Jim Costa, professor of biology at Western Carolina University and executive director of WCU’s Highlands Biological Station, has been named an Andrew W. Mellon Visiting Scholar at the New York Botanical Garden’s Humanities Institute.
The award will support research of manuscripts in the Charles Finney Cox Collection of Charles Darwin’s writings, correspondence and other materials in the LuEsther T. Mertz Library this summer. The visiting scholars program involves an interdisciplinary approach to research in the environmental humanities, connecting nature to the human experience.
The research will be for Costa’s latest endeavor, writing an annotated edition of Darwin’s “The Descent of Man,” to be published by Princeton University Press.

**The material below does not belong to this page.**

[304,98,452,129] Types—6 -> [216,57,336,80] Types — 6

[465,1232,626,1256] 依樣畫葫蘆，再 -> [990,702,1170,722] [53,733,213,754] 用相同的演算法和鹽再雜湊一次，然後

Costa is a devotee and scholar of Darwin who has taught courses on the 19th-century British naturalist at WCU and abroad for more than 20 years. He is the author of “Darwin’s Backyard, How Small Experiments Led to a Big Theory,” an award-winning look at Darwin, his round-the-world voyage on the HMS Beagle and his many experiments at Down House, his home of 40 years.
Costa has been a WCU faculty member since 1996. He was named director of the Highlands Biological Station, a 23-acre facility that includes research and teaching laboratories, the Highlands Nature Center and the Highlands Botanical Garden, in 2006.